Task goal -
Begin at the first line of the records below and, please, give each line again exactly until the line with "- Playgrounds Aulas" is included.

** Data in this exercise follows **

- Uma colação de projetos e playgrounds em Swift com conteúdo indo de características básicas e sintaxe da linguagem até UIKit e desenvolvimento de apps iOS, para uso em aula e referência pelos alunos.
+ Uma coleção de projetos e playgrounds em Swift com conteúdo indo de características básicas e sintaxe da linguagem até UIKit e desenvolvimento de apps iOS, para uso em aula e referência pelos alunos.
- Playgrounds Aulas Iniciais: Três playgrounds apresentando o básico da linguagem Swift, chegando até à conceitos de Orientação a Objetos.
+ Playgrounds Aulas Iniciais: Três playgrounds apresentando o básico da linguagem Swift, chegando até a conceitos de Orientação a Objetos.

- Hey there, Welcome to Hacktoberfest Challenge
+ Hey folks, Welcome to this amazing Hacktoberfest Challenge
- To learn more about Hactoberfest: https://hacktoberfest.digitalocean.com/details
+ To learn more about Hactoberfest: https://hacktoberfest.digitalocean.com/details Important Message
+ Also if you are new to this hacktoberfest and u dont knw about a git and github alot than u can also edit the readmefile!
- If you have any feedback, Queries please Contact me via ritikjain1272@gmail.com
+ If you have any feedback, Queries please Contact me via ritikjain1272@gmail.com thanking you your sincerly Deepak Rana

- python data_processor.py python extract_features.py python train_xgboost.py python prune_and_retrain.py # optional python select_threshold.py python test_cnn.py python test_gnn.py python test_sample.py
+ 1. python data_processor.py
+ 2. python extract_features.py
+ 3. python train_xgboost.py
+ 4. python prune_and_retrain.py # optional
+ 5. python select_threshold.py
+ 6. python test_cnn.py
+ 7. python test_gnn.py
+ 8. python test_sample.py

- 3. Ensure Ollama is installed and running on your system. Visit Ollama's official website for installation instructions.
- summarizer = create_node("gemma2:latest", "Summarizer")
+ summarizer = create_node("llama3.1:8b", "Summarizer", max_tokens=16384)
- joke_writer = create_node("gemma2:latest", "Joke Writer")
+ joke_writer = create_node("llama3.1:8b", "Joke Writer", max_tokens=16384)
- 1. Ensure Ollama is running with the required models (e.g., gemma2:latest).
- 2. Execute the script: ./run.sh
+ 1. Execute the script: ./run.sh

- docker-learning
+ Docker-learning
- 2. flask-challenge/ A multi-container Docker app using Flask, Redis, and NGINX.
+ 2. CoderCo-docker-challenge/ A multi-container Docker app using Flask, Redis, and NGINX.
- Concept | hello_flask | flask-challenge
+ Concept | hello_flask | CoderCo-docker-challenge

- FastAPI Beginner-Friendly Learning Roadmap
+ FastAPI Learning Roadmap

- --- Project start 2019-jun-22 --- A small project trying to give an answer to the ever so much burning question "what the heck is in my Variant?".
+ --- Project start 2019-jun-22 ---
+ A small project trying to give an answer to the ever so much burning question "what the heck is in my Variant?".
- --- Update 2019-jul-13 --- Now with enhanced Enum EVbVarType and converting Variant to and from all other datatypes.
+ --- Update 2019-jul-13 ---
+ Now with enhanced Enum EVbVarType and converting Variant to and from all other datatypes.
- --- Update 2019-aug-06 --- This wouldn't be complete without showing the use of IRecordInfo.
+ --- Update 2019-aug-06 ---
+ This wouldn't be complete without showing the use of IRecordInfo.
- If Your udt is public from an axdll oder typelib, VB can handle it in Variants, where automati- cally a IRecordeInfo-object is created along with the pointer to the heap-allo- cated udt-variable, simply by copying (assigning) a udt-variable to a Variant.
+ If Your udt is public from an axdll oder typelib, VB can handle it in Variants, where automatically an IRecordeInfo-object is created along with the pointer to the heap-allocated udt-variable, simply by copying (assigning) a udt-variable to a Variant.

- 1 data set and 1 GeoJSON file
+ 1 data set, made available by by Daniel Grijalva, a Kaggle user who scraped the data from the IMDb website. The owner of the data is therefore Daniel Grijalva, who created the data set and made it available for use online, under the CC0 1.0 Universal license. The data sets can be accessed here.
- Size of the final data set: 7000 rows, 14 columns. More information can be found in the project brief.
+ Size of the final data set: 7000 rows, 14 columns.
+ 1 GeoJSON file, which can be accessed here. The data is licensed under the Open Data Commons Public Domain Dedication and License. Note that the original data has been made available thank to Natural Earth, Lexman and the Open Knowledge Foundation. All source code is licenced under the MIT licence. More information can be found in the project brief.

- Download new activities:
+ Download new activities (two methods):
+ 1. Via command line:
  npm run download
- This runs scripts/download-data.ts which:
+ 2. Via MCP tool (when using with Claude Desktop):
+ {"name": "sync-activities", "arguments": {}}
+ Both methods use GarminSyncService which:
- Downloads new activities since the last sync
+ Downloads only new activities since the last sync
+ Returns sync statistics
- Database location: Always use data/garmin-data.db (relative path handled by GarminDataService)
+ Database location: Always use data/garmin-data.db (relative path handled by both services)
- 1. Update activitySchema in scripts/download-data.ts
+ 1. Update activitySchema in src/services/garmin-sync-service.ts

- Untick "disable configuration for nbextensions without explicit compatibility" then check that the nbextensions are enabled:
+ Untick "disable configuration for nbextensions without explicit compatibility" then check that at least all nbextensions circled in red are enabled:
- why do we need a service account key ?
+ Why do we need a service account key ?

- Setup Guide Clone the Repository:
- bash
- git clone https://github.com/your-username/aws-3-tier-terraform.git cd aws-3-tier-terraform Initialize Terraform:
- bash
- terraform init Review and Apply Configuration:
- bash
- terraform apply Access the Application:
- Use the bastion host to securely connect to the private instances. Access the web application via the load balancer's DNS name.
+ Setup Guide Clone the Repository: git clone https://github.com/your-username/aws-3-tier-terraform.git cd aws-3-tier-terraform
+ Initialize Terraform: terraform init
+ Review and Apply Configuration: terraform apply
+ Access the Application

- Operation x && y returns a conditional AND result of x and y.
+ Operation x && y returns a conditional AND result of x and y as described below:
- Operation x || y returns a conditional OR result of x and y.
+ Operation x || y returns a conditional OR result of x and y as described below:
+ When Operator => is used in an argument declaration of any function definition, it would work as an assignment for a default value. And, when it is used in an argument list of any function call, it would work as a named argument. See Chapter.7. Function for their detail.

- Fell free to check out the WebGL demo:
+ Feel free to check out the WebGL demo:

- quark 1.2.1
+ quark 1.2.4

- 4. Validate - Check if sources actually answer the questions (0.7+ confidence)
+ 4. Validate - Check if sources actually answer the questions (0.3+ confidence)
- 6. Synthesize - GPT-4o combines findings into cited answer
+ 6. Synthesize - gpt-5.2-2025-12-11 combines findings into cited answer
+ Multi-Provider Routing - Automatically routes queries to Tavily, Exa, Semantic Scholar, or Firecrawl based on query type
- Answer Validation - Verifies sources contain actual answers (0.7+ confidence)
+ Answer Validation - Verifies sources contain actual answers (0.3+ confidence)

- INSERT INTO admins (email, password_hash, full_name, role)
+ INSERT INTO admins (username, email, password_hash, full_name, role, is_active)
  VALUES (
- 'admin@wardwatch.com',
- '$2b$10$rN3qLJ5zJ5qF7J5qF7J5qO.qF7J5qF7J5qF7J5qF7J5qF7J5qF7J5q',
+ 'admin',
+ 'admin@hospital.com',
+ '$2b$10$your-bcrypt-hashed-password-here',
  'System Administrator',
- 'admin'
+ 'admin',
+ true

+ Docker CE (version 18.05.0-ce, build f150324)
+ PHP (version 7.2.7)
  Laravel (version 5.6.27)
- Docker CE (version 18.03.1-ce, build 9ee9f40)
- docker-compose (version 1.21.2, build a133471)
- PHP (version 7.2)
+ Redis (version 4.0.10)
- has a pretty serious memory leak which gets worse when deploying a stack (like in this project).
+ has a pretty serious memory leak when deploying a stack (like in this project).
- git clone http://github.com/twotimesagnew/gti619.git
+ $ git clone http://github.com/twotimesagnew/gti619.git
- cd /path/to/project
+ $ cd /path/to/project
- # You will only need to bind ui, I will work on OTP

** End of Data in this exercise **

Output -
- Uma colação de projetos e playgrounds em Swift com conteúdo indo de características básicas e sintaxe da linguagem até UIKit e desenvolvimento de apps iOS, para uso em aula e referência pelos alunos.
+ Uma coleção de projetos e playgrounds em Swift com conteúdo indo de características básicas e sintaxe da linguagem até UIKit e desenvolvimento de apps iOS, para uso em aula e referência pelos alunos.
- Playgrounds Aulas Iniciais: Três playgrounds apresentando o básico da linguagem Swift, chegando até à conceitos de Orientação a Objetos.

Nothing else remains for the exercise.